Pour autant, je n'avais pas l'intention de renoncer à mes vacances marocaines. Il fut donc convenu qu'à Casablanca, je récupérerais chez Letan la voiture paternelle, une Fiat 2300, que je me rendrais à Marrakech où mon frère m'attendrait. Et qu'après on verrait.
Au sortir de l'aérodrome de Nouacer, je fus tout d'abord obligé de prendre un grand taxi pour aller à Casa, les petits taxis ne pouvant pas sortir des agglomérations. Ces grands taxis étaient (et doivent encore être) de caboteurs routiers, prenant ou laissant au gré de leur itinéraire des clients souvent dotés de bagages encombrants (vélos, moutons). Véritables taxis collectifs, ils constituent un moyen de déplacement vital pour toute une population dépourvue de véhicules.
Celui dans lequel je me déplaçai était caractéristique. Une grosse américaine âgée d'une bonne vingtaine d'années. Il me chargea en direction de la rue de l'Isère à Casablanca et commença par s'arrêter et me demander cinq dirhams pour mettre de l'essence !
Puis il me conduisit à la rue de l'Yser. Homophone de la rivière alpine, le fleuve belge n'en était pas pour autant ma destination. Lui expliquant que ce n'était pas le bon Isère dans le quartier du polo, il me conduisit alors au... commissariat de police. Là, il me demanda froidement d'aller me renseigner, car lui aurait été éconduit.
Nanti des indications idoines, il finit par me déposer devant la porte des Letan, où je récupérais la Fiat, avec le commentaire « les pneus sont un peu lisses ». Pas de bol, c'était un jour de petite pluie au Maroc, et les pneus « General » étaient tout sauf des pneus pluie. J'appris bien vite à doser freinage et accélération sur une chaussée présentant des points communs avec une savonnette, et je finis par rallier Marrakech sans trop de casse.

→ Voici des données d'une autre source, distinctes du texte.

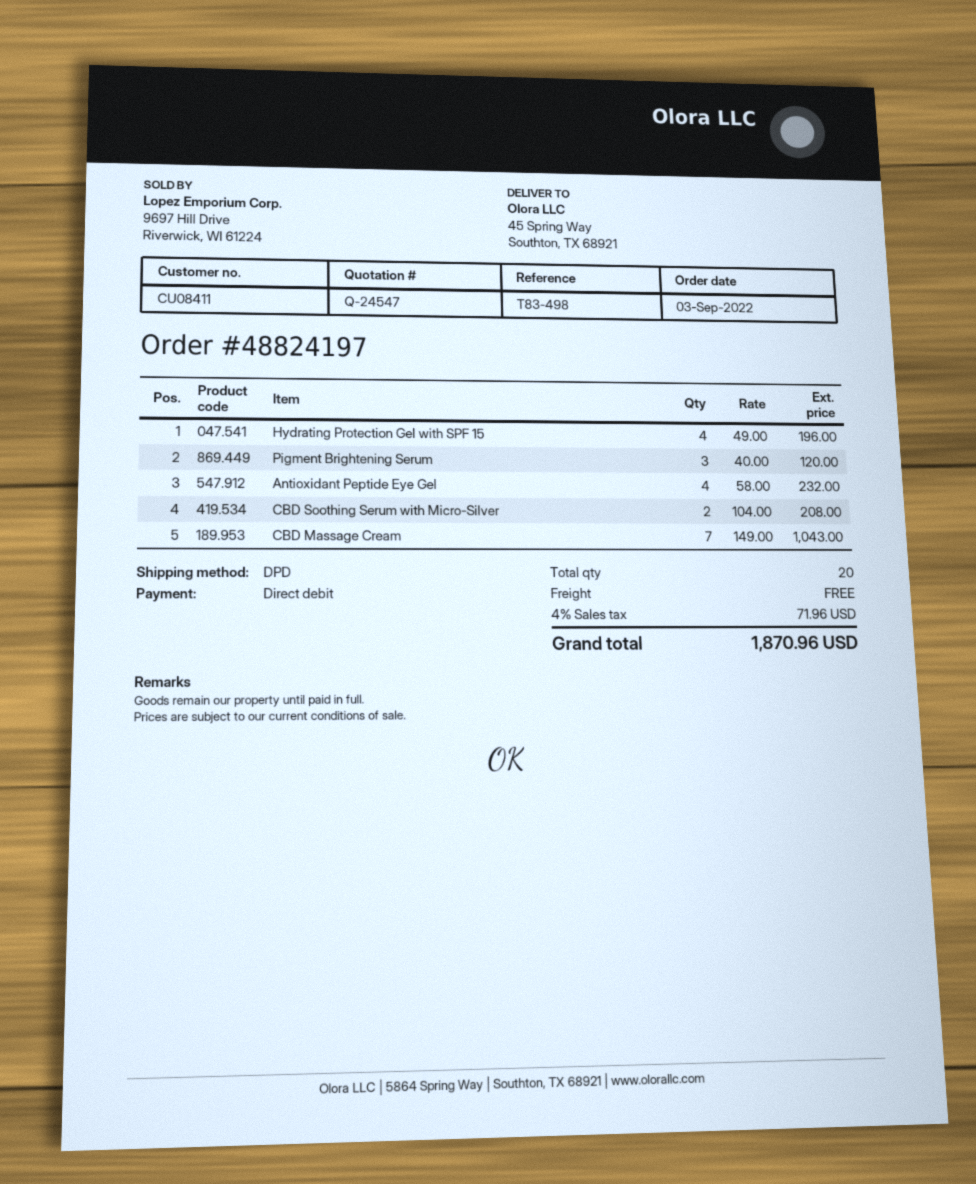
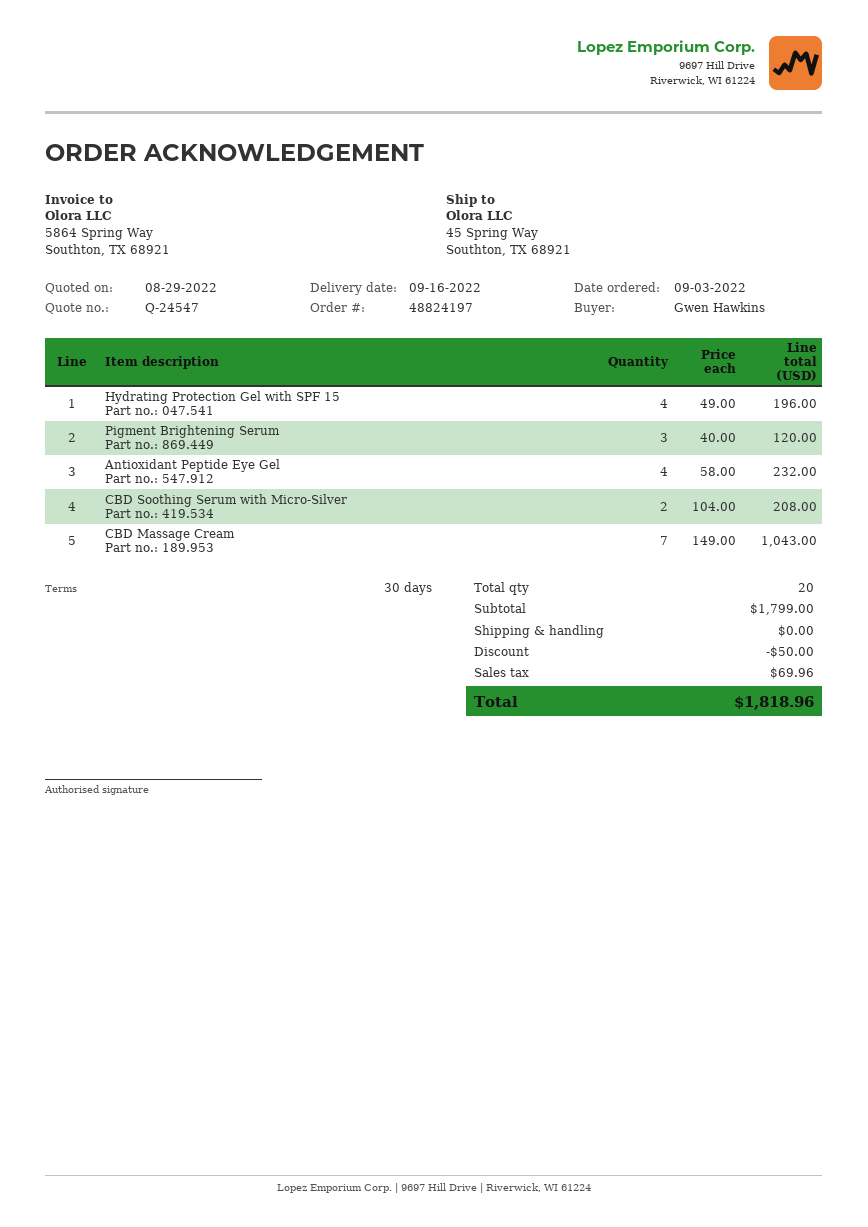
discount: none -> 50.00
tax: 71.96 -> 69.96
total: 1870.96 -> 1818.96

Le temps de retrouver mes marques, je m'aperçus que Jacques, le copain avec qui j'avais révisé le bac, était venu passer les vacances avec deux copines. En trois phrases, nous décidâmes de partir tous les cinq faire une petite virée dans le Sud.
La grosse Land-Rover fut bien vite apprêtée, l'épicier du petit marché dévalisé, et nous voilà partis vers le Tizi n'Tichka, porte du Sud !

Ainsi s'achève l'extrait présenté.